Doyle, LW, Schmidt, B, Anderson, PJ, Davis, PG, Moddemann, D, Grunau, RE, O'Brien, K, Sankaran, K, Herlenius, E, Roberts, R, et al
The Journal of pediatrics. 2014;(2):356-359.e2
Abstract
OBJECTIVE To determine the effect of neonatal caffeine treatment on rates of developmental coordination disorder (DCD). STUDY DESIGN Children in the Caffeine for Apnea of Prematurity trial were assessed for motor performance (Movement Assessment Battery for Children [MABC]), clinical signs of cerebral palsy, and Full-Scale IQ at 5 years of age by staff who were unaware of the children's treatment group.

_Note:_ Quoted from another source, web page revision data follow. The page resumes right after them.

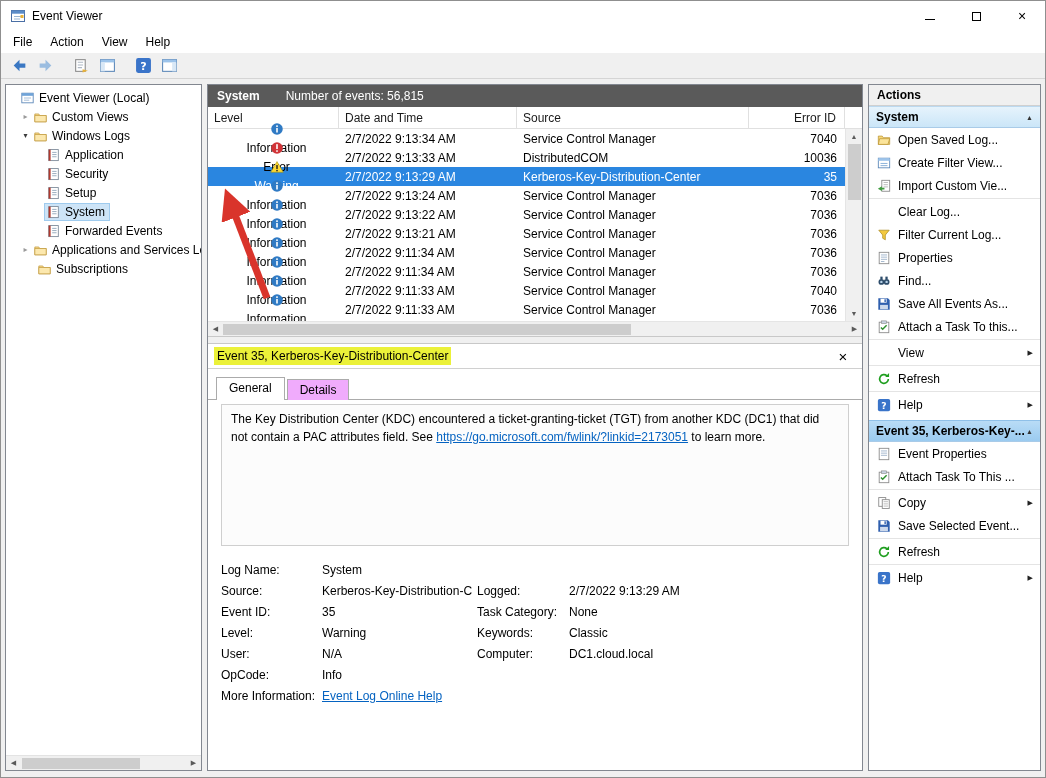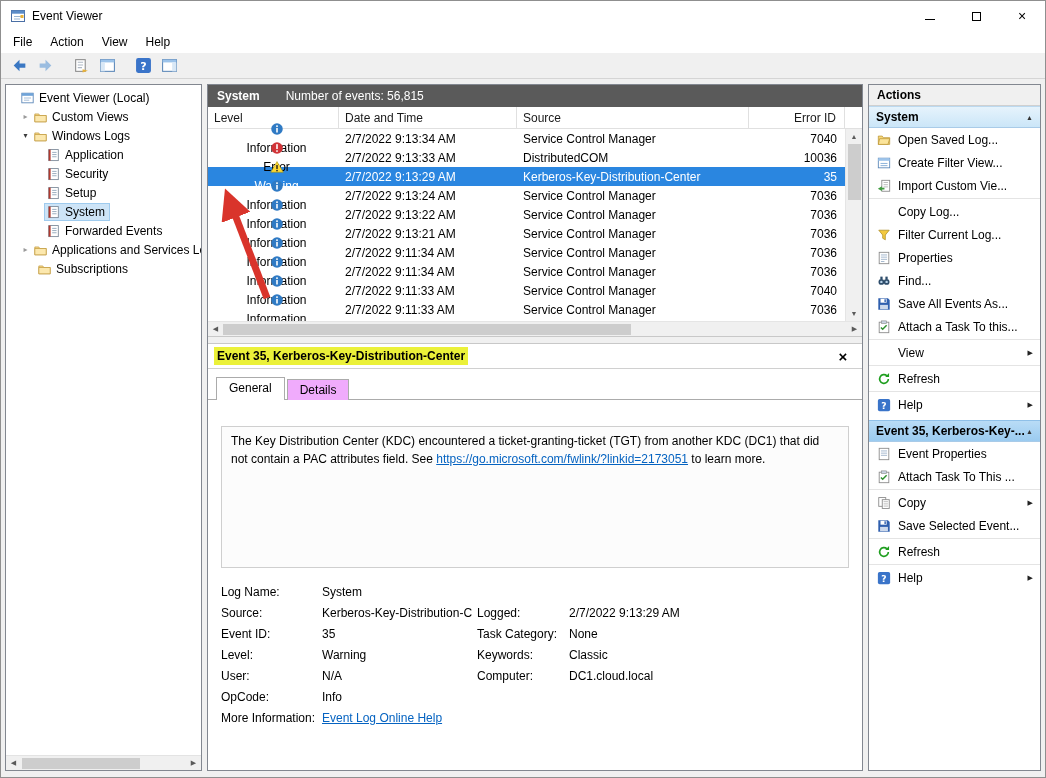--- a/index.html
+++ b/index.html
@@ -592,7 +592,7 @@
           <div class="asep"></div>
           <div class="aitem">
             <span class="aicon"></span>
-            <span class="alabel">Copy Log...</span>
+            <span class="alabel">Clear Log...</span>
           </div>
           <div class="aitem">
             <span class="aicon">

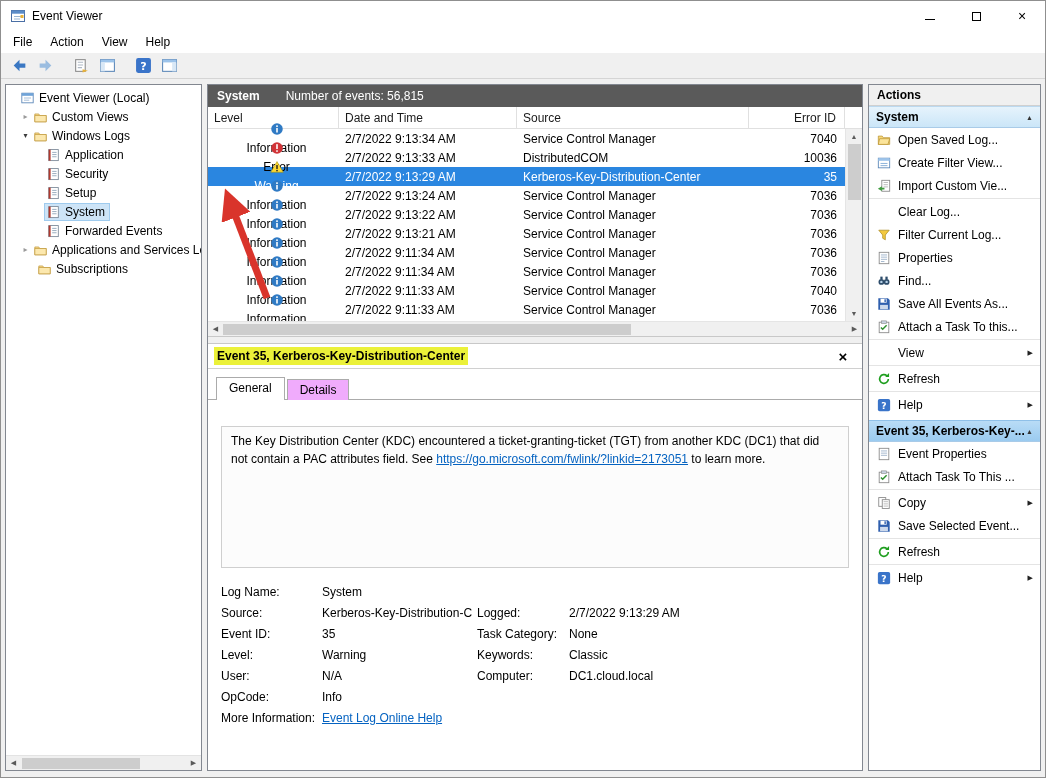--- a/index.html
+++ b/index.html
@@ -74,7 +74,7 @@
 
   
   .detail { flex:1; min-height:0; background:#fff; display:flex; flex-direction:column; }
-  .detail-title { height:25px; flex:none; display:flex; align-items:center; padding:0 10px 0 6px; border-bottom:1px solid #d0d0d0;font-weight:bold; }
+  .detail-title { height:25px; flex:none; display:flex; align-items:center; padding:0 10px 0 6px; border-bottom:1px solid #d0d0d0; }
   .hl { background:#ebf139; padding:2px 3px; }
   .close-x { margin-left:auto; font-size:15px; width:18px; text-align:center; color:#000; }
   .tabs { flex:none; display:flex; align-items:flex-end; padding:8px 0 0 8px; border-bottom:1px solid #ababab; height:31px; }

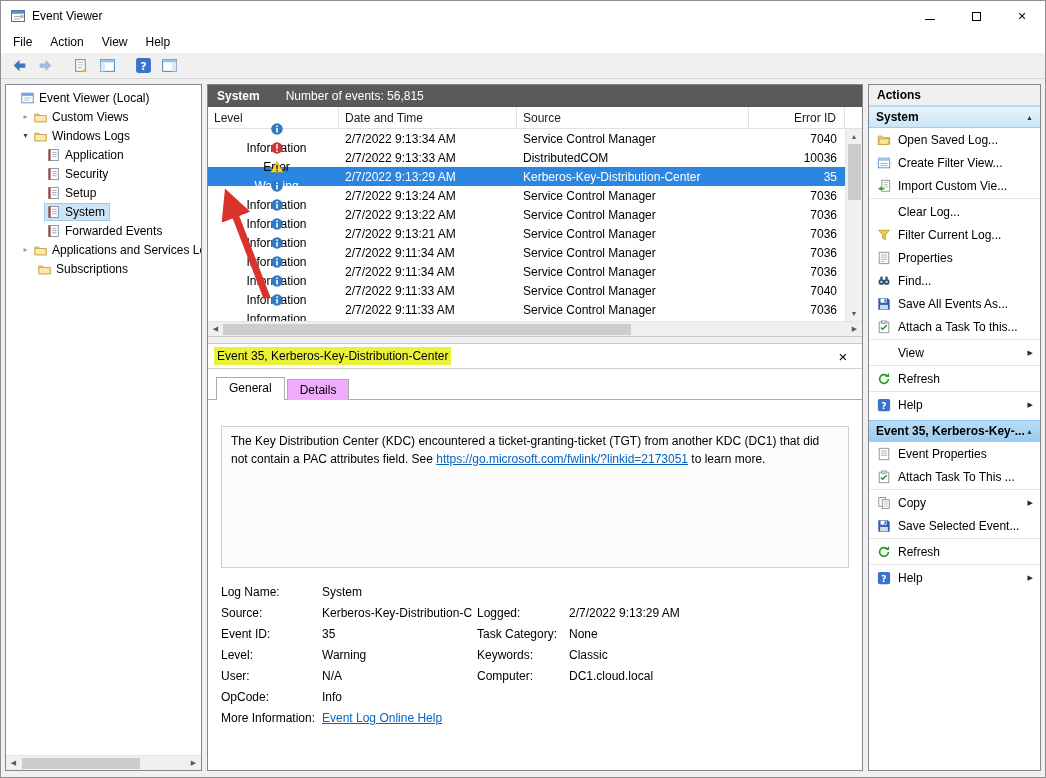--- a/index.html
+++ b/index.html
@@ -80,7 +80,7 @@
   .tabs { flex:none; display:flex; align-items:flex-end; padding:8px 0 0 8px; border-bottom:1px solid #ababab; height:31px; }
   .tab { border:1px solid #ababab; border-bottom:none; padding:3px 12px 3px 12px; background:#f0abfc; margin-right:2px; position:relative; top:1px; }
   .tab.active { background:#fff; padding-bottom:5px; top:1px; }
-  .desc-box { flex:none; margin:26px 13px 10px 13px; height:142px; border:1px solid #cfcfcf; background:#fcfcfc; padding:5px 9px; line-height:1.5; overflow:hidden; }
+  .desc-box { flex:none; margin:4px 13px 10px 13px; height:142px; border:1px solid #cfcfcf; background:#fcfcfc; padding:5px 9px; line-height:1.5; overflow:hidden; }
   .dlink, .fvalue.link { color:#0563c1; text-decoration:underline; cursor:pointer; }
   .detail-fields { margin:7px 13px; display:grid; grid-template-columns:101px 155px 92px 1fr; row-gap:7px; line-height:14px; }
   .flabel { white-space:nowrap; }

DCD was defined as MABC<5th percentile in children with a Full-Scale IQ>69 who did not have a diagnosis of cerebral palsy. RESULTS There were 1433 children with known MABC corrected-age percentile as well as known Full-Scale IQ at 5 years and cerebral palsy status, of whom 735 had been randomly assigned to caffeine and 698 to placebo therapy. The rate of DCD was lower in those treated with caffeine (11.3%) than in the placebo group (15.2%) (OR adjusted for center and baseline covariates, 0.71, 95% CI, 0.52-0.97; P=.032). CONCLUSIONS Neonatal caffeine therapy for apnea of prematurity reduces the rate of DCD at 5 years of age. As more children have DCD than have cerebral palsy, this is an important additional benefit from neonatal caffeine treatment.